Потряс Московию и неудачный поход в 1506 году русских войск на Казань, когда русские рати, захватив пригород, перепились и стали легкой добычей ордынцев хана Магмет-Аминя. Правда, погибли не все, многим удалось возвратиться восвояси со своими воеводами. Но позору-то сколько было… Ведь рати водили брат великого князя Дмитрий Иоаннович и воевода князь Федор Иванович Бельский. А в помощь им посылался еще и князь Василий Данилович Холмский. Вот тебе и «Москва бьет с носка»…
И хотя Магмет-Аминь в марте следующего года, не дожидаясь нового похода московских людей, прислал своих послов и заключил с великим князем Василием Иоанновичем мирный и союзнический договор, осадок оставался неприятный.
Не получилось у нового московского государя дружбы с крымским ханом Менгли-Гиреем. Со смертью Иоанна Васильевича бывший верный союзник Москвы все больше и больше стал поглядывать в сторону Кракова и Вильны. Особенно после того, как там у кормила власти встал Сигизмунд Казимирович, пообещавший золота и серебра в виде добровольной дани да прекрасных девушек для ханского гарема.
И вообще Русь теряла союзников, одного за другим. Отвернулась Валахия, недовольно смотрела Венгрия, ногайские ханы отозвали своих послов. А Ливония уже открыто потрясала мечами, угрожая Пскову и Новгороду. Зашевелились недобро на севере шведы.
Все это волновало рыльского и северского князя, вызывало грустные размышления и желание поделиться собственными не очень-то радостными мыслями с кем-либо еще. А кто лучше поймет заботы князя, если не его проверенный в походах и битвах воевода.
— Вот именно, — ставя чару на стол, поддержал князя в его видении развития дальнейших событий Клевец. — Сигизмунд, вошь его забодай, уже попробовал прошлым летом и осенью крепость Руси. Но получил по зубам от московских воевод. Следовательно, в этом году обязательно попробует повторить. И не один двинется на Русь, а с ханами крымским и ногайским. Возможно, и с ордынцами казанскими…
— Вот и я о том мыслю. И что тогда нам делать? — отставив чару, впился прищуренными глазами князь в лицо воеводы.
— Москвы держаться, — твердо ответил тот. — Что бы там ни было, но за Москвой сила. А еще надеяться на Бога и на себя.
— Это как: на себя надеяться? — еще больше прищурился Василий Иванович.
— А так, чтобы всегда быть готовыми к рати хоть с одной, хоть с другой стороны.
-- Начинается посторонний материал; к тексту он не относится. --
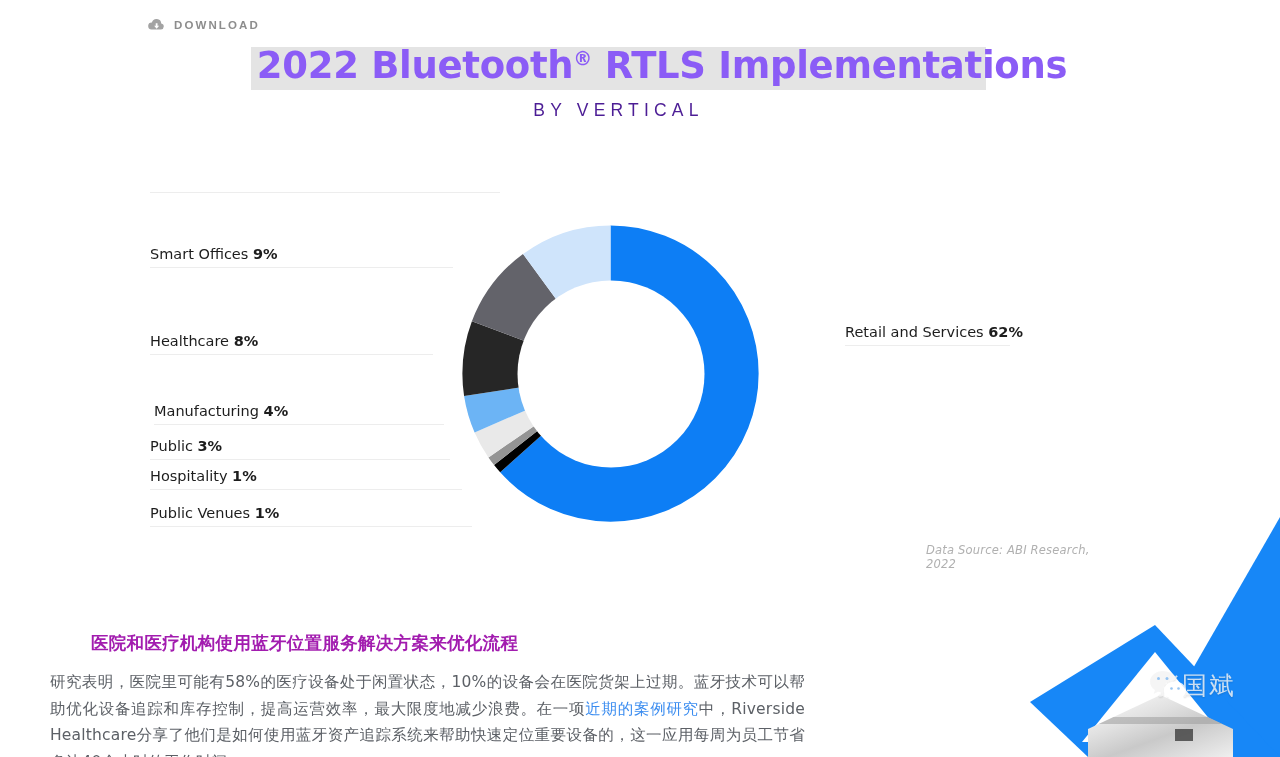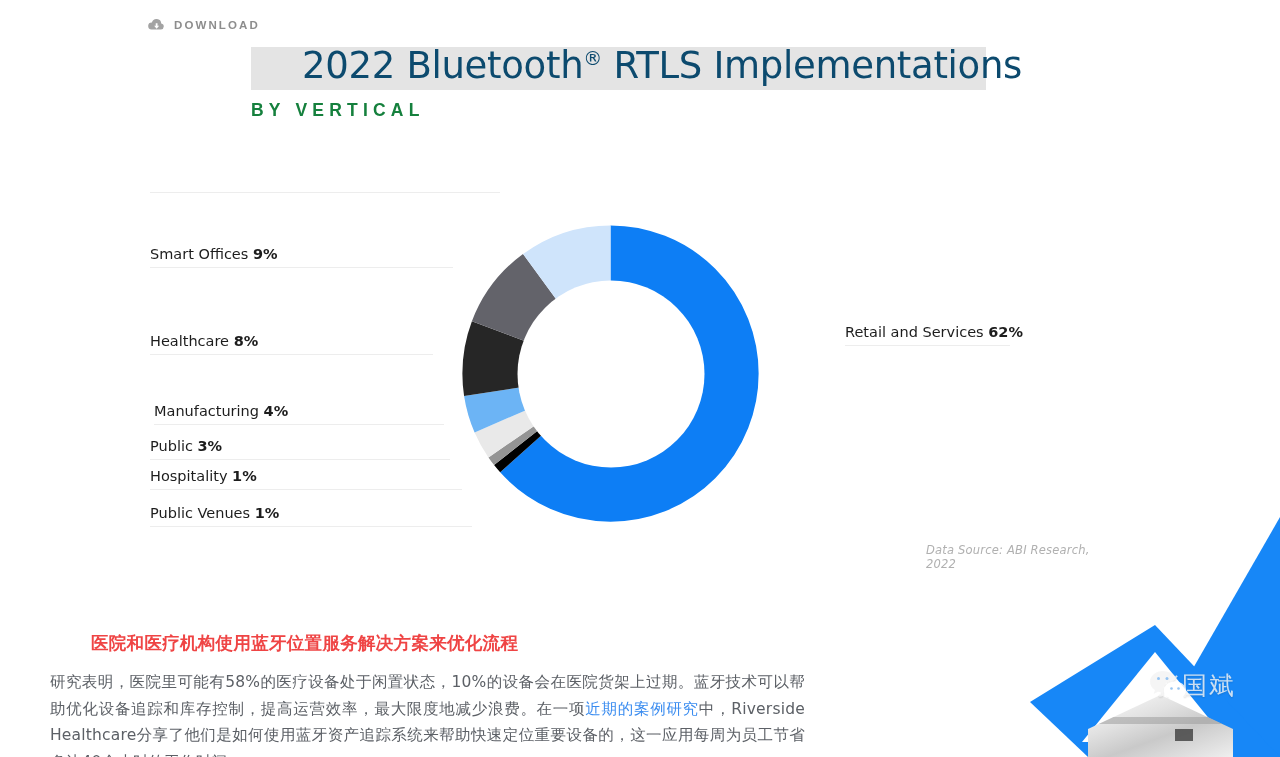"2022 Bluetooth® RTLS Implementations" .title { color: #0c4a6e -> #8b5cf6; font-weight: 400 -> 700 }
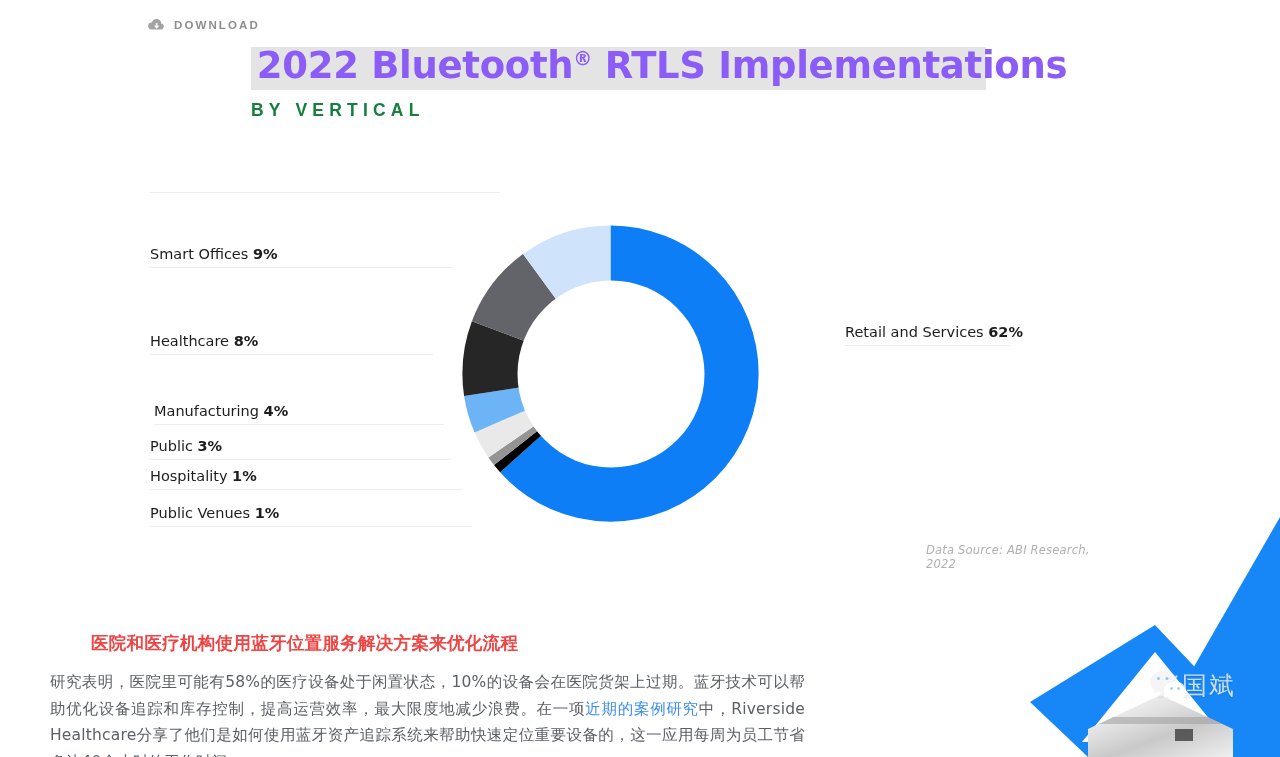"BY VERTICAL" .subtitle { color: #15803d -> #4c1d95; font-weight: 700 -> 400; text-align: left -> center }
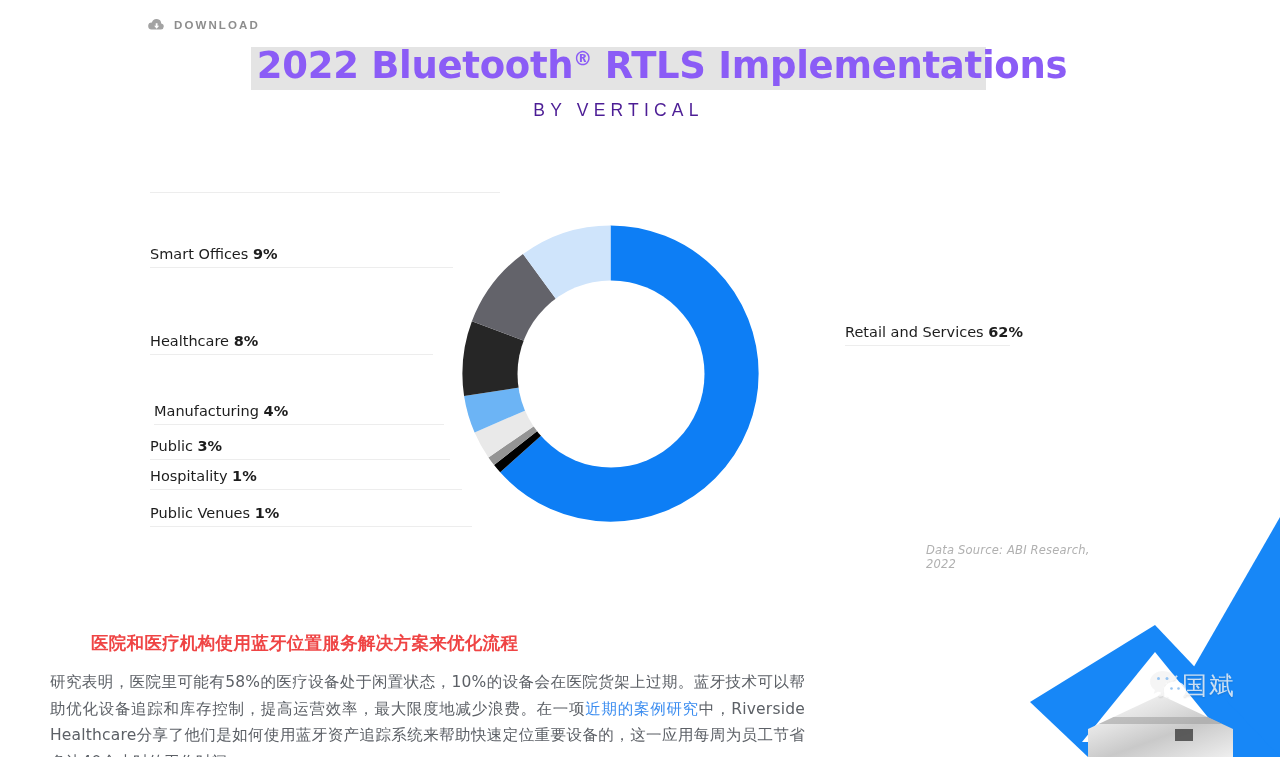"医院和医疗机构使用蓝牙位置服务解决方案来优化流程" .art-head { color: #ef4444 -> #a21caf }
Крепкие сторожи в поле выставить. До самого Псла, а то и далее… На татарские сакмы и шляхи дозоры справные выставить. Словом, поберечься надо… Да и войско увеличить требуется, особенно конное. Татар, сам знаешь, пехом не предупредишь… и не догонишь, коли что… — вновь взялся за чару Клевец, посчитав, что сказал достаточно.
— У меня и так войска около пяти тысяч, — хмыкнул князь. — Да дюжина пушек, да две дюжины пищалей, да сотни три самострелов… Куда еще… Не прокормить.
— Так то, княже, с крестьянами, с землепашцами, с лапотниками, — мягко возразил воевода. — А без землепашцев и двух тысяч воев не наберется. Да и те разбросаны по городам и весям… Нагрянь неожиданно крымчаки — пока наше воинство соберешь, они столько беды натворят, что и за десяток лет не изжить… Надо постоянного конного войска не менее трех тысяч держать. И в одном месте, под рукой… Или хотя бы в двух — в Рыльске и Новгороде Северском. Одно бы берегло град от татар, второе от литовцев…
— В твоих словах, Прохор Силыч, есть резон, — согласился князь.
Отпив несколько глотков сбитня, он стал выискивать глазами на блюдце с мочеными яблоками, какое бы взять на пробу. И одно хорошо, и другое любо. Наконец определился, взяв тугое да желтобокое.